Что касается общих мотивов для путешествий, его для Греции естественно имели некоторое отношение к его предыдущему чтению; но, возможно, случайная причина, делающая его истинные мотивы действенными, могла быть его случайная близость к Греции при старте — ибо он тогда проживал в Италии. Другие, однако, среди тех, кто квалифицирован сменить его, нуждаясь в этом преимуществе, будут желать некоторых положительных объектов высокой ценности, в туре, как трудном в отношении лишений, дорогостоящем, так и слишком утомительном, даже с помощью пара, для тех, чья отправная точка — Англия. Эти объекты, реальные или воображаемые, в греческом туре, соразмерные новым пределам греческой юрисдикции, давайте теперь рассмотрим:—

I. Греческий народ.—Именно с видом на греков лично, мужчин, женщин и детей, которые в одном смысле, по крайней мере, а именно, как оккупанты греческой почвы, представляют древних классических греков, путешественник предпримет этот труд. Представители в одном смысле! Почему, как теперь? разве они не таковы во всех смыслах? Разве они не прослеживают свое происхождение от классических греков?» Мы сожалеем сказать нет; или в столь сомнительном пути, что интерес, извлеченный из этого источника, слишком вял, чтобы поддерживать себя против противоположных соображений. Некоторые авторы категорически отрицали, что одна капля подлинной греческой крови, переданная от соотечественников Перикла, сейчас течет в венах любого греческого подданного. Фальмерайер, немец, находится во главе (мы полагаем) тех, кто придерживается этого взгляда. И многие, кто считает Фальмерайера в избытке, делают эти неприятные уступки; а именно, 1-е, что в Афинах и по всей Аттике, где, по особому предпочтению, хотелось бы видеть преобладающим греческий тип лица, там, к одной семье почти, вы можете утверждать, что все албанцы. Ну; но что такое албанский? Ибо албанская раса, имея свою штаб-квартиру в регионах, некогда несомненно занятых греческой расой. Эпир, например, Акарнания и т.д., могут все еще быть греческими по происхождению: но, к сожалению, это не так. Албанцы не более греческие, и общеизвестно не более представляют старых законных греков, которые колотили персов и которых колотили римляне, чем современные англичане представляют бриттов, или современные равнинные шотландцы представляют скоттов, веков, непосредственно следующих за христианской эрой. И англичане, и равнинные шотландцы, в течение первых пяти веков после христианской эры, бродили по лесам северной Германии или южной Швеции. Люди, которые сражались с Цезарем, если сейчас представлены вообще, то в Уэльсе, в Корнуолле или других западных уединениях острова. И албанцы считаются славянской расой — такова, по крайней мере, аккредитованная теория; так что современная Греция связана с Россией не только узами общей церкви, но и кровью, поскольку русский народ является высшей ветвью славянской расы. Это первая сделанная уступка, которая ограничивает любой остаток истинной греческой крови частями древней Эллады, не стоящими на первом месте в общем интересе, ни наиболее вероятными для посещения.

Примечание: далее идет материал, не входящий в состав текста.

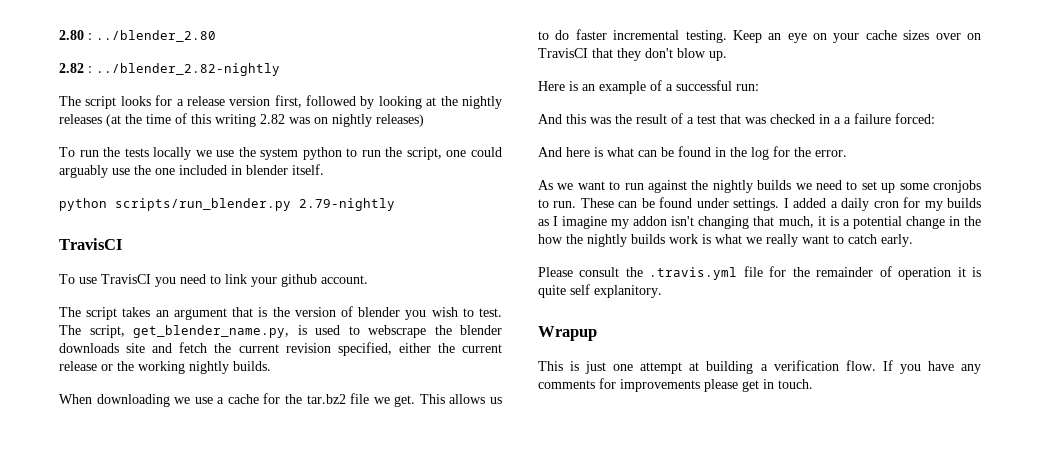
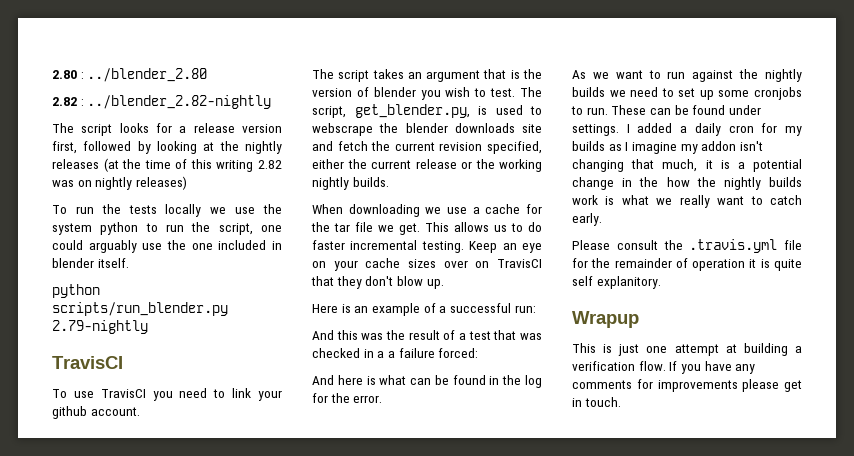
[133,325,289,338] get_blender_name.py, -> [354,104,470,118] get_blender.py,
[306,394,346,404] tar.bz2 -> [334,223,350,232] tar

Вторая заключается в том, что если какая-либо претензия на истинное греческое происхождение существует широко, ее следует искать среди магометанских кланов, происходящих от ренегатов прежних дней, ныне смешанных с нашими мусульманами, изгнанными из Греции, и живущих во Фракии или других регионах под скипетром султана. Но даже здесь чистота происхождения в последней степени неопределенна.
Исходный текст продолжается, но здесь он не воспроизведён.